If White Weenie isn’t a tier one deck, you know there is always going to be some people trying to make it work. It just has those prominent fans, such as Craig Wescoe and Pat Cox. Here’s what one early World Championship (1996) winning deck looked like:
There was actually an error in the deck list, which left Changpeng without sources to cast his blue spell. According to legend, he leveraged this by making sure he would show the Sleight of Mind “accidentally” to his black opponents, so they wouldn’t dare to side in Gloom.
The curve is attrocious. Four one drop creatures and full twelve two drops. Then a couple of three drops, no four drops and a nod to the very strong Serra Angel by putting it in the deck despite not really fitting. It was very strong in those days, so in a way its understandable. There’s also plenty more lands than you would see in a white weenie these days.

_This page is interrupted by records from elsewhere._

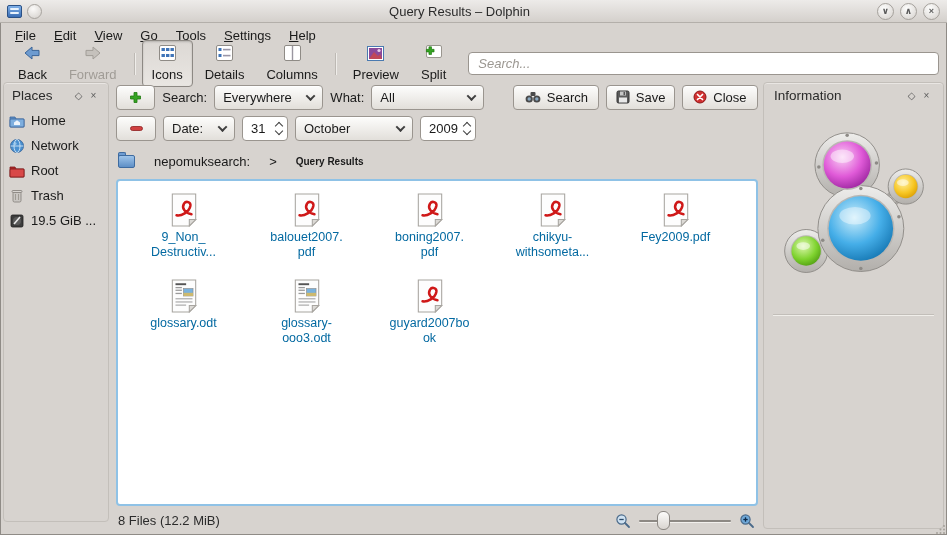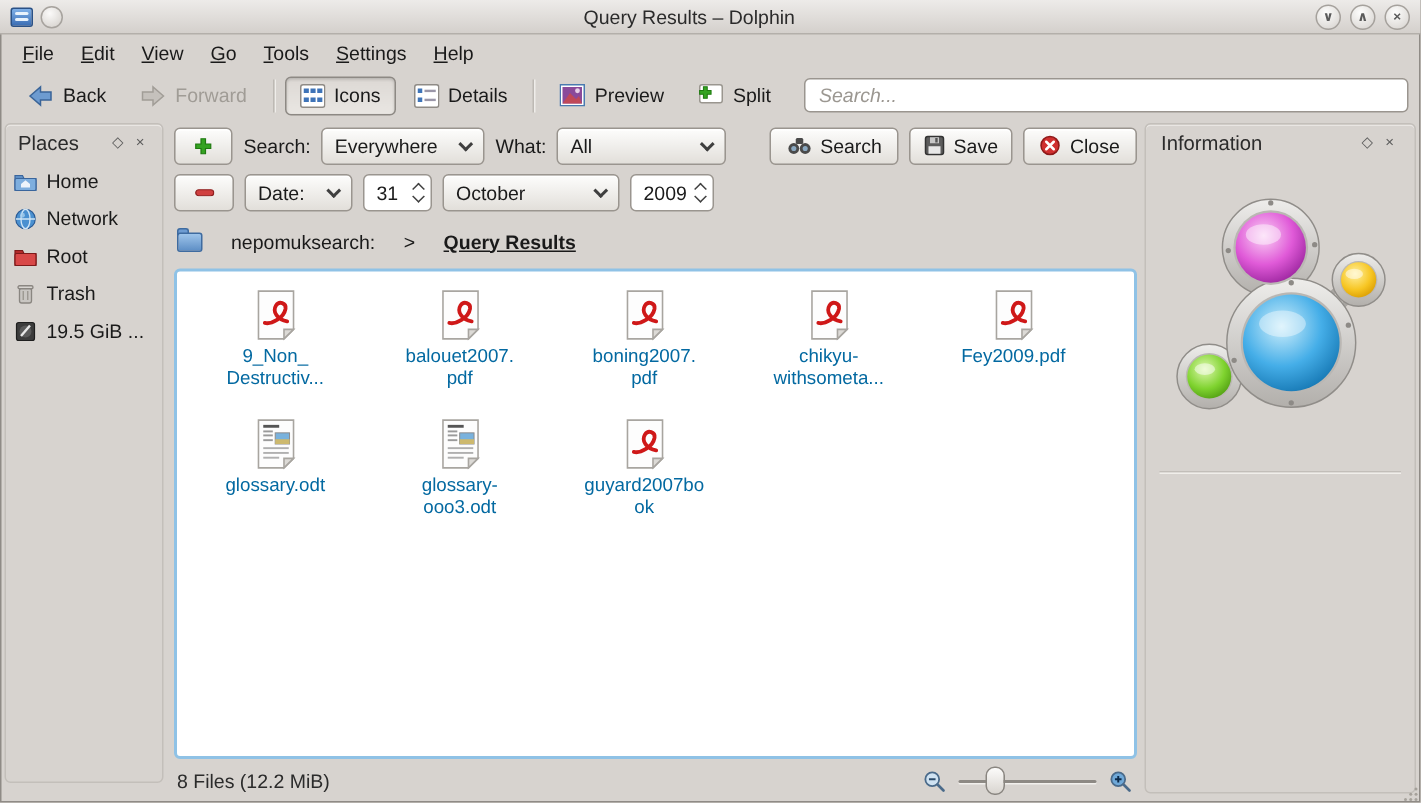--- a/index.html
+++ b/index.html
@@ -33,7 +33,7 @@
   
   .toolbar { height:33px; display:flex; align-items:center; padding:0 8px; gap:2px; }
   .tbtn { display:flex; align-items:center; gap:6px; padding:4px 9px; border-radius:4px;
-    border:1px solid transparent; white-space:nowrap; }
+    border:1px solid transparent; white-space:nowrap;flex-direction:column; }
   .tbtn.selected { border:1px solid #8d8984;
     background:linear-gradient(#dcd8d4,#e9e6e2); box-shadow:inset 0 1px 2px rgba(0,0,0,.18); }
   .tbtn.disabled { color:#a09c96; }

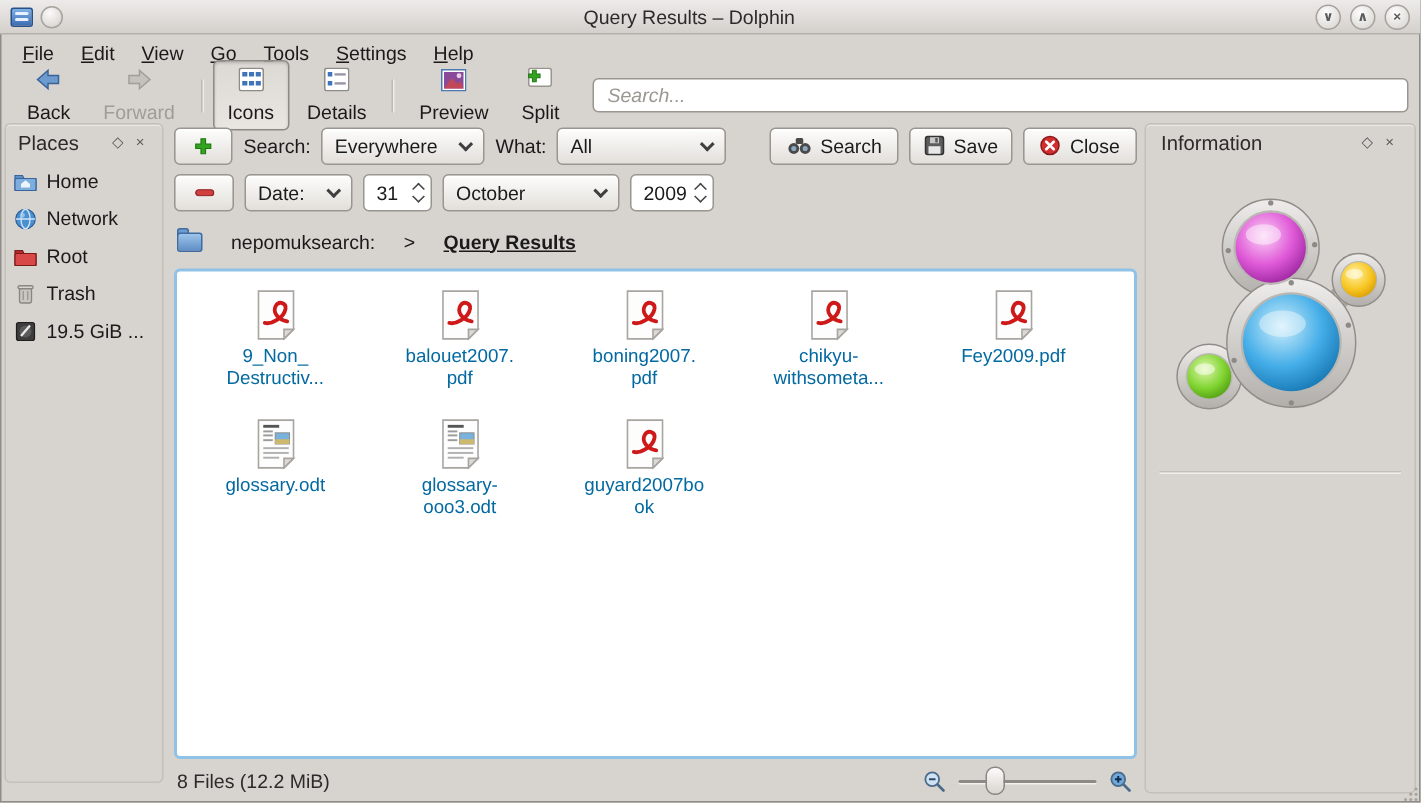--- a/index.html
+++ b/index.html
@@ -157,6 +157,13 @@
         <rect x="7" y="9.8" width="7.5" height="1.6" fill="#9a96a8"></rect>
     </svg>
     <span>Details</span>
+  </span>
+  <span class="tbtn">
+    <svg width="17" height="16" viewBox="0 0 17 16">
+      <rect x="0.5" y="0.5" width="16" height="15" rx="1.5" fill="#fff" stroke="#8f8b86"></rect>
+      <line x1="8.5" y1="1" x2="8.5" y2="15" stroke="#9a96a0" stroke-width="1.4"></line>
+    </svg>
+    <span>Columns</span>
   </span>
   <span class="tsep"></span>
   <span class="tbtn">

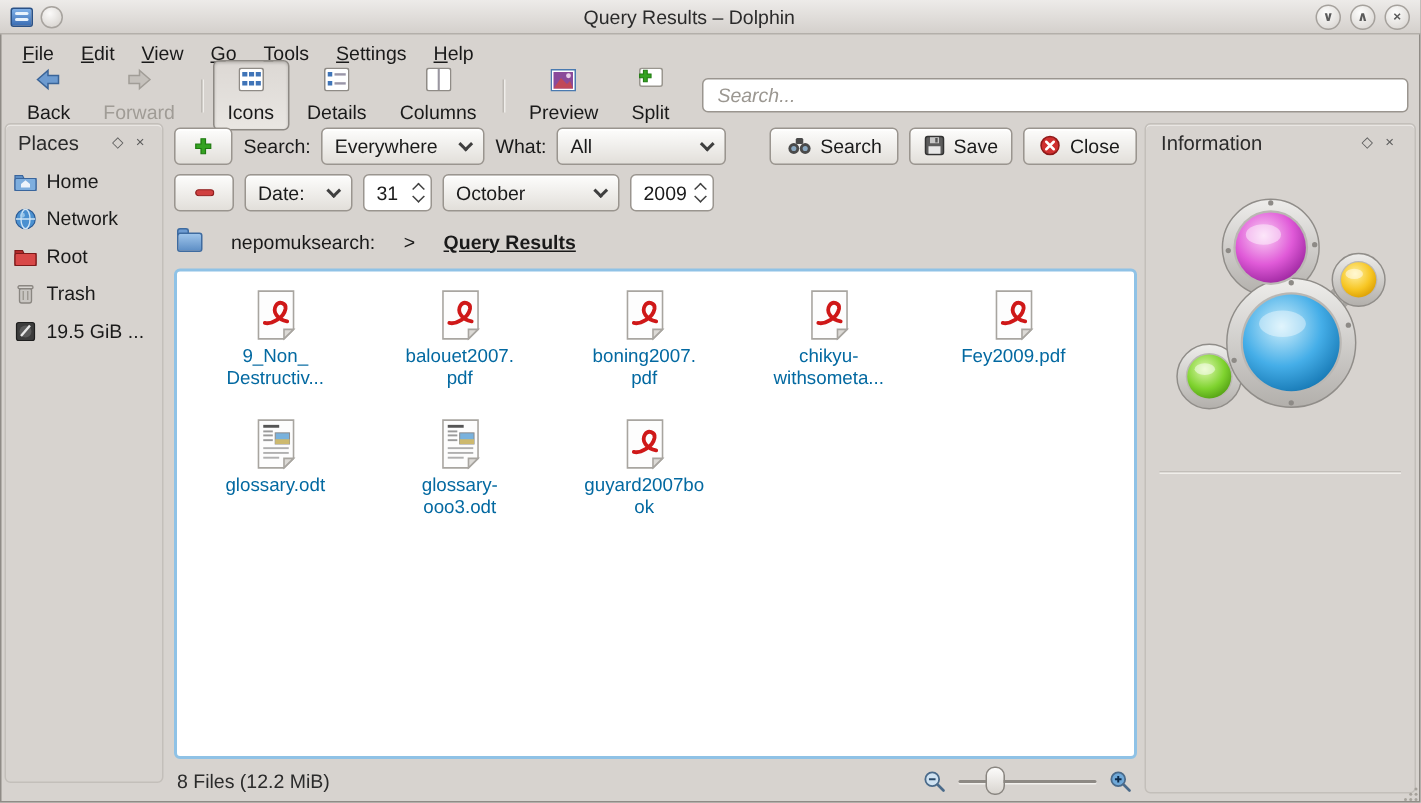--- a/index.html
+++ b/index.html
@@ -76,7 +76,7 @@
     background:linear-gradient(#9ec4ea,#5e8fc6); border:1px solid #3e6ba0; }
   .folder16 .t { position:absolute; left:0; top:-3px; width:8px; height:5px;
     background:#6e9cd2; border:1px solid #3e6ba0; border-bottom:none; border-radius:2px 2px 0 0; }
-  .crumb-bold { font-weight:bold; font-size:13px;text-decoration:underline; }
+  .crumb-bold { font-weight:bold; font-size:10px; }
   
   .view { flex:1; background:#fff; border:2px solid #8fc2e6; border-radius:4px; padding:8px 4px; overflow:hidden; }
   .file-grid { display:flex; flex-wrap:wrap; }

In comparison, a Pro Tour winning deck from 2010 by Paul Rietzl:
The curve isn’t quite as low as in the red decks above, but twelve one drop creatures and eight two drops seems a lot better and faster. There isn’t any real three drop creatures, but Spectral Procession takes that spot. Ranger of Eos is finally responsible for the late game (meaning anything beyond the fourth turn).
Unlike its predecessor, Rietzl wasn’t very interested in interacting with the opponent. Brave the Elements is there to make sure he doesn’t have to. Not as much removal either. Changpeng’s deck was much more geared towards the metagame by having four Disenchants for all the Necropotence deck that were crushing in those days.

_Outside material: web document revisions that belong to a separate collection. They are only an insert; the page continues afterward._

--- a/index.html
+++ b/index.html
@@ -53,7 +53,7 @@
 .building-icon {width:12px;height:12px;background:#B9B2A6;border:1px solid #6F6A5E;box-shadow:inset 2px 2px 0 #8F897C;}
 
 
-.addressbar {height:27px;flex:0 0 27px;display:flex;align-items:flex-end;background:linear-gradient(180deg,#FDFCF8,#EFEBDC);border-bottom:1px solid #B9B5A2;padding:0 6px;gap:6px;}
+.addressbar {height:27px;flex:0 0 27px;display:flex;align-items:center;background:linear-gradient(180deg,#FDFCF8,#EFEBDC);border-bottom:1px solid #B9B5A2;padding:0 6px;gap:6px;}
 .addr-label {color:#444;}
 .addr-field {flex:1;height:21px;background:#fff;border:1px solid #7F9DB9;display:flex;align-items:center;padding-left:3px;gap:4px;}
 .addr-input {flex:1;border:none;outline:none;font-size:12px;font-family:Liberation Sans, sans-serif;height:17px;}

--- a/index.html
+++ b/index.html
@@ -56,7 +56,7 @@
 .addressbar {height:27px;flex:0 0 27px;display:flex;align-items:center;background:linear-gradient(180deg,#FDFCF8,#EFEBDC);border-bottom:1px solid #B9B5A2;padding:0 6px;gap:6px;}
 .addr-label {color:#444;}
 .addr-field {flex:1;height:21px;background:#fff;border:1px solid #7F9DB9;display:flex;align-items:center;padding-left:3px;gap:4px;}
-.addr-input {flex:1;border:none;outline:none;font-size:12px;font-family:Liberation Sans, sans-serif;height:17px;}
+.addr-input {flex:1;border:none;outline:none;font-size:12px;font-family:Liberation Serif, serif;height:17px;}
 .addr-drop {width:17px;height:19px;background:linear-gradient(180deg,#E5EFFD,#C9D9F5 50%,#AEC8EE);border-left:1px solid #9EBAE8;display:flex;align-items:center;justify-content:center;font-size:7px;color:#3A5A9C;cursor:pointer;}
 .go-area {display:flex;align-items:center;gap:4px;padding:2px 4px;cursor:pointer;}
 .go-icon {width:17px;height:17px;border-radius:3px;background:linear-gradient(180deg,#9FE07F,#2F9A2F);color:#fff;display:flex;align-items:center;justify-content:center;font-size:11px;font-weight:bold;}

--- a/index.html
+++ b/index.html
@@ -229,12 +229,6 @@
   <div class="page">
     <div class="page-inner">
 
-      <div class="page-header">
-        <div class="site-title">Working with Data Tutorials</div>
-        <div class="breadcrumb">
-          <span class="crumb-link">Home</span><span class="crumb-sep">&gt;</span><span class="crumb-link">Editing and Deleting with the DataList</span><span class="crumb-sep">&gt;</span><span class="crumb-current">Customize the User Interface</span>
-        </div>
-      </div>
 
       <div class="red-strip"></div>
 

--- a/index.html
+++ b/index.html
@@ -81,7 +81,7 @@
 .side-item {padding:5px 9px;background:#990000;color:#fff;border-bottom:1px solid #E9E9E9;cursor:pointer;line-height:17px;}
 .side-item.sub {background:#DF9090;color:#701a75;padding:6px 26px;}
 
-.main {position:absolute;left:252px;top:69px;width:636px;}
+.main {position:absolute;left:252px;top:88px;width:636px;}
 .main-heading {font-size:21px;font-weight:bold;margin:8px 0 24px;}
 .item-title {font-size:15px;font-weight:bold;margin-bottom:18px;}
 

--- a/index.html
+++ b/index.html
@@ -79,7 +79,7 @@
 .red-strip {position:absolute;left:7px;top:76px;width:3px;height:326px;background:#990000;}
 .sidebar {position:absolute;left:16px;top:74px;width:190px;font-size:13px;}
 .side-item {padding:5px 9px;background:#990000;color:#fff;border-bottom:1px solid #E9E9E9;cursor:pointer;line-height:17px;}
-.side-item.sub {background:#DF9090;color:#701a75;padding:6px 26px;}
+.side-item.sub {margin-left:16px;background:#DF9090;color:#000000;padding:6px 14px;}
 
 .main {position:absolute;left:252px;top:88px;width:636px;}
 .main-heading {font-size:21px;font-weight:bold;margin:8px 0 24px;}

White weenie is currently on a bit of a downswing, but that won’t last forever. They’ll definitely be back.
Again, a deck from World Championships. This one fell in the semifinals of 1997. Stompy (or Senor Stompy, if you want to be polite) was just a green weenie deck, which took quite a risks by throwing it all in. These days you don’t have to do it quite the same way, but you can’t get 3/3s for one anymore either.
I don’t really know how this deck even functioned, with its low land count and necessity to sac lands, but apparently it did. On the other hand, if you play four Winter Orbs, you might as well let a few lands go, because you can’t untap them anyway. Actually, Rogue Elephant plus Harvest Wurm can actually gain you some mana.

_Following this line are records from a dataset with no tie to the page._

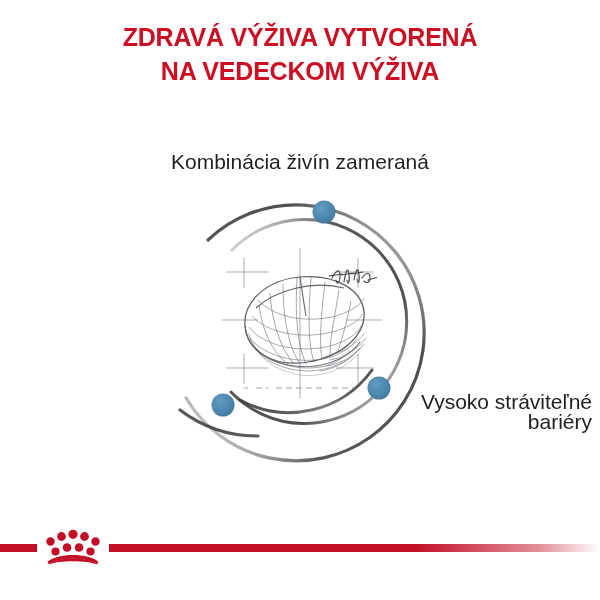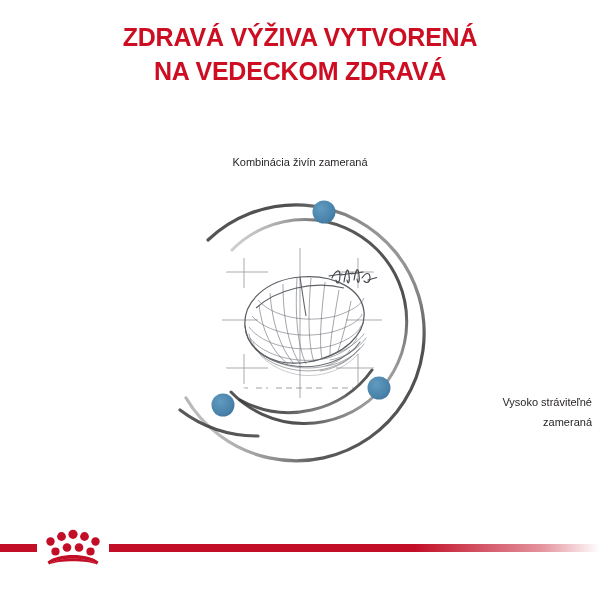--- a/index.html
+++ b/index.html
@@ -110,7 +110,7 @@
 
   <div class="headline">
     <span class="hl-line">ZDRAVÁ VÝŽIVA VYTVORENÁ</span>
-    <span class="hl-line">NA VEDECKOM ZDRAVÁ</span>
+    <span class="hl-line">NA VEDECKOM VÝŽIVA</span>
   </div>
 
   <div class="diagram">

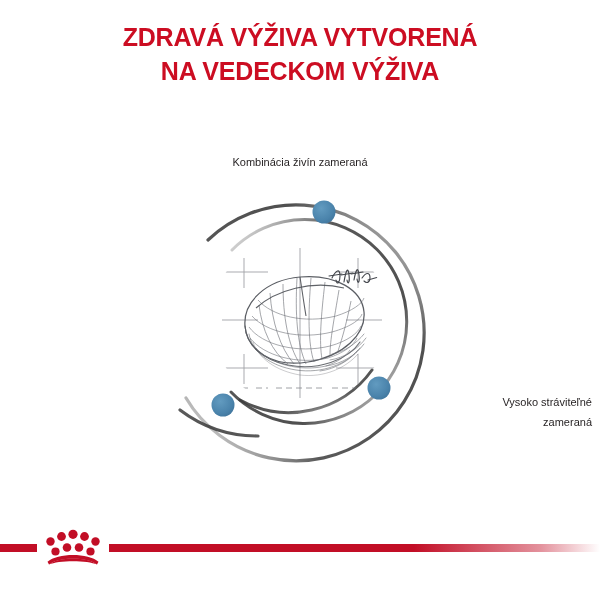--- a/index.html
+++ b/index.html
@@ -60,7 +60,7 @@
     position: absolute;
     color: #231f20;
     font-family: "Liberation Sans", sans-serif;
-    font-size: 11px;
+    font-size: 21px;
     line-height: 20px;
     font-weight: 400;
   }

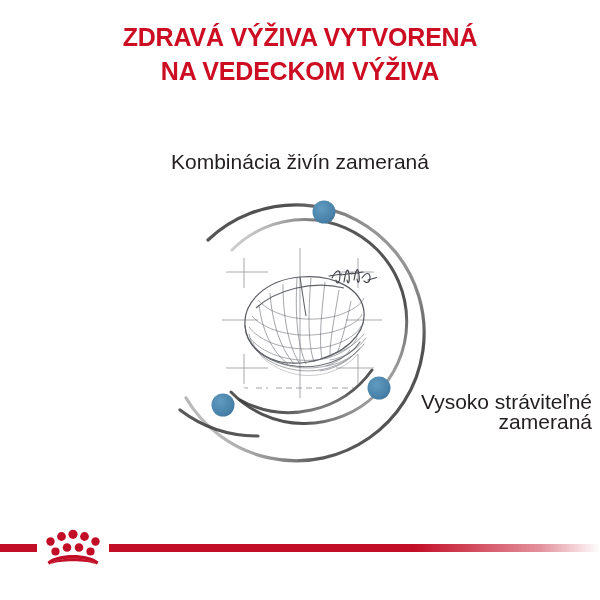--- a/index.html
+++ b/index.html
@@ -266,7 +266,7 @@
 
     <div class="callout callout-right">
       <span class="cl">Vysoko stráviteľné</span>
-      <span class="cl">zameraná</span>
+      <span class="cl">bariéry</span>
     </div>
   </div>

Here’s a green Stompy deck from the recent past Raphael Levy has been advocating:
Funny how such a seemingly innocuous card as Giant Growth has survived all these years…
Also, the land count is the same, although the modern version does not need to sack anything and has a lower curve. The modern version is lacking in disruption in the form of Winter Orb.
The approach to green small creatures has definitely changed over the years. Green is about growth, so generally its creatures are bigger and thus more expensive than say white’s, but green does get creatures with huge potential, such as Experiment One, or cards with raw power cheaply, such as Kalonian Tusker.
How can I not bring this up? My love for the deck has been already thoroughly documented and I’m going to do it again here:
Not many creatures, but the deck doesn’t need more than that. After all, your opponent isn’t going to be doing much. These days, with the much better creature quality, your emphasis is going to be much different. Also, you are now sculpting your opponents hand with Thoughtseize and its kin, while back in the day you were actually hoping to hit the important cards with Hymn to Tourach.
Again, Duress has survived all these years… and for a reason.
Basic idea remains the same: Get a small creature on the battlefield, and then stop your opponent from playing blockers or killing it by using discard. If your opponent happens to play a blocker, kill it or just run into it. You are not going to win by sitting back.